Information Start Marker

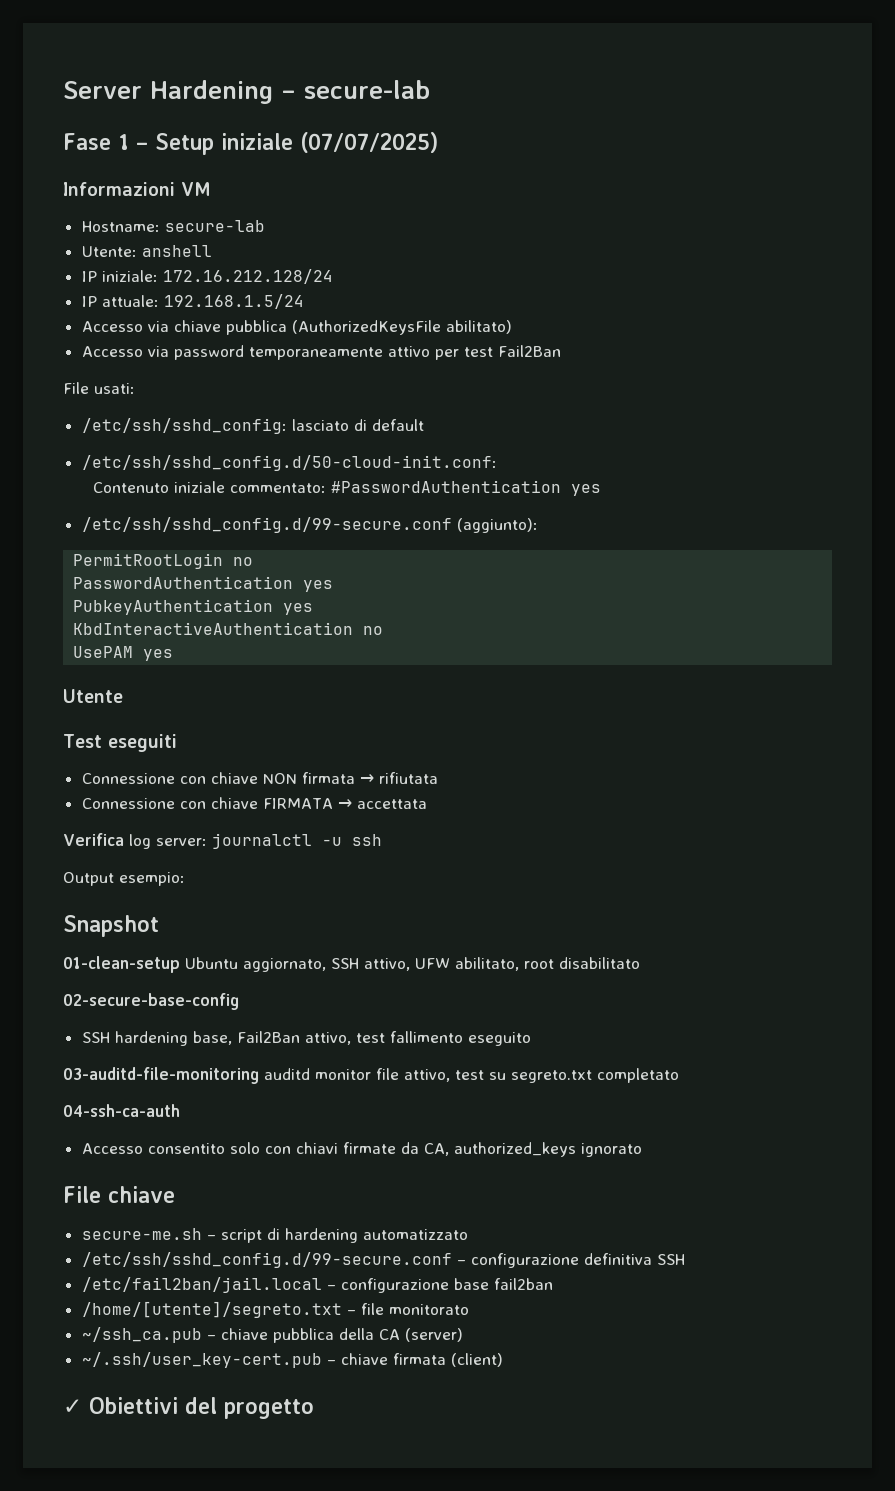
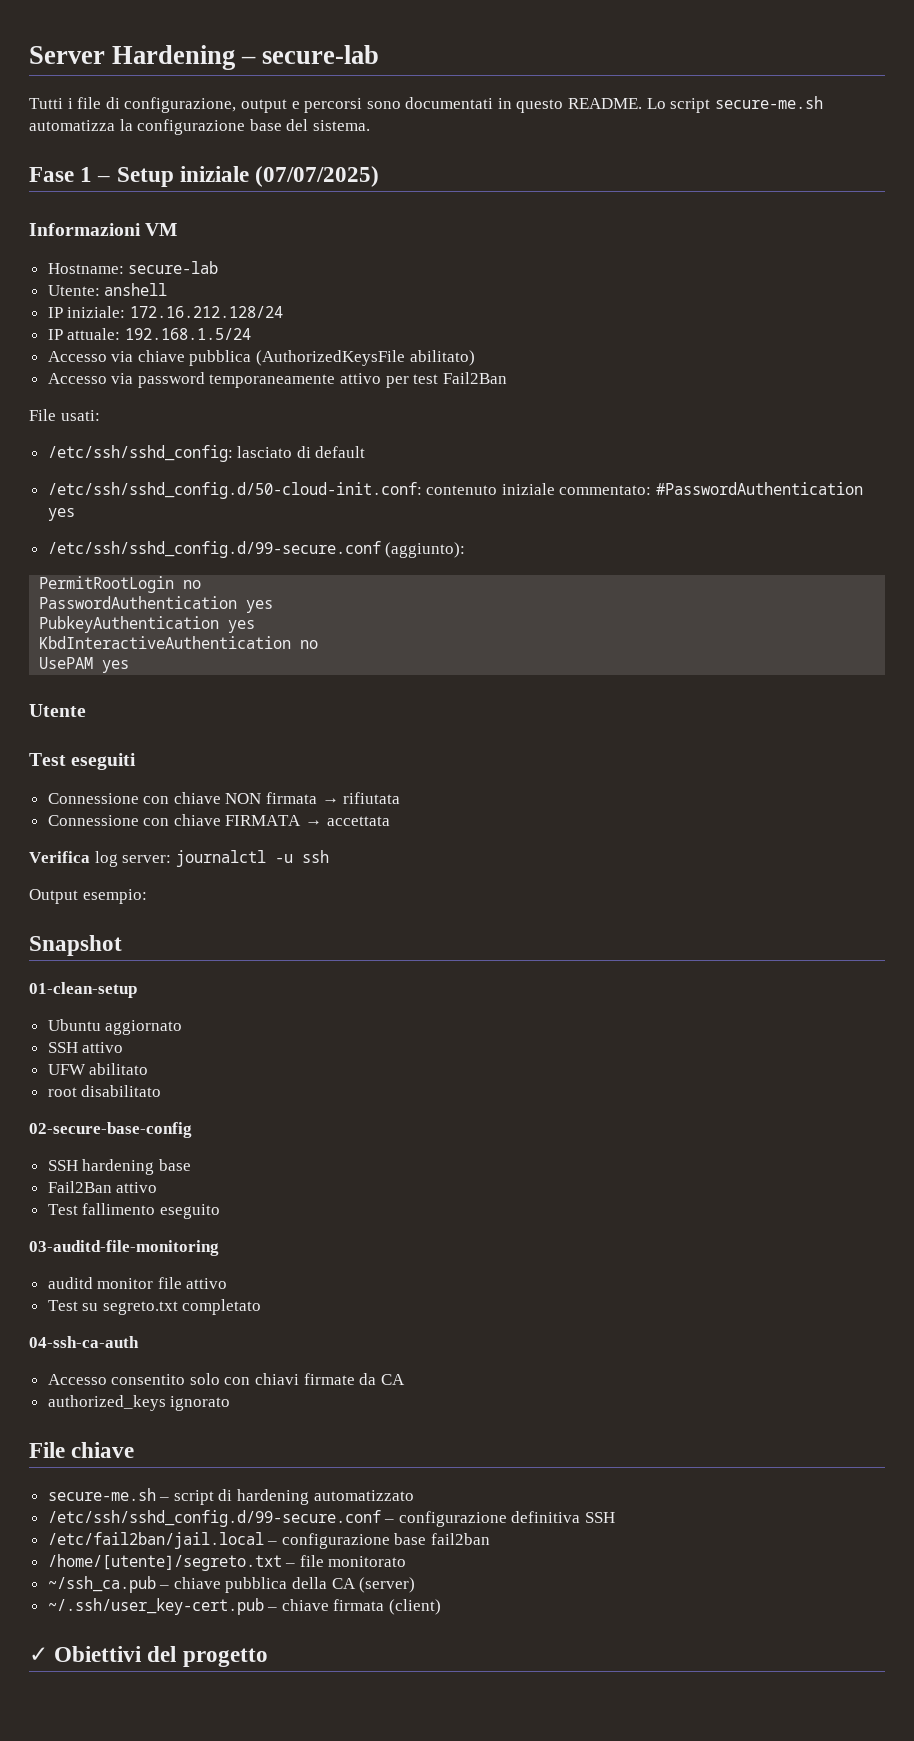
+ Tutti i file di configurazione, output e percorsi sono documentati in questo README. Lo script secure-me.sh automatizza la configurazione base del sistema.
- /etc/ssh/sshd_config.d/50-cloud-init.conf:
- Contenuto iniziale commentato: #PasswordAuthentication yes
+ /etc/ssh/sshd_config.d/50-cloud-init.conf: contenuto iniziale commentato: #PasswordAuthentication yes
- 01-clean-setup Ubuntu aggiornato, SSH attivo, UFW abilitato, root disabilitato
+ 01-clean-setup
+ Ubuntu aggiornato
+ SSH attivo
+ UFW abilitato
+ root disabilitato
- SSH hardening base, Fail2Ban attivo, test fallimento eseguito
+ SSH hardening base
+ Fail2Ban attivo
+ Test fallimento eseguito
- 03-auditd-file-monitoring auditd monitor file attivo, test su segreto.txt completato
+ 03-auditd-file-monitoring
+ auditd monitor file attivo
+ Test su segreto.txt completato
- Accesso consentito solo con chiavi firmate da CA, authorized_keys ignorato
+ Accesso consentito solo con chiavi firmate da CA
+ authorized_keys ignorato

Information End Marker

Would you return the entries verbatim, minus any images?

Result:
+ Tutti i file di configurazione, output e percorsi sono documentati in questo README. Lo script secure-me.sh automatizza la configurazione base del sistema.
- /etc/ssh/sshd_config.d/50-cloud-init.conf:
- Contenuto iniziale commentato: #PasswordAuthentication yes
+ /etc/ssh/sshd_config.d/50-cloud-init.conf: contenuto iniziale commentato: #PasswordAuthentication yes
- 01-clean-setup Ubuntu aggiornato, SSH attivo, UFW abilitato, root disabilitato
+ 01-clean-setup
+ Ubuntu aggiornato
+ SSH attivo
+ UFW abilitato
+ root disabilitato
- SSH hardening base, Fail2Ban attivo, test fallimento eseguito
+ SSH hardening base
+ Fail2Ban attivo
+ Test fallimento eseguito
- 03-auditd-file-monitoring auditd monitor file attivo, test su segreto.txt completato
+ 03-auditd-file-monitoring
+ auditd monitor file attivo
+ Test su segreto.txt completato
- Accesso consentito solo con chiavi firmate da CA, authorized_keys ignorato
+ Accesso consentito solo con chiavi firmate da CA
+ authorized_keys ignorato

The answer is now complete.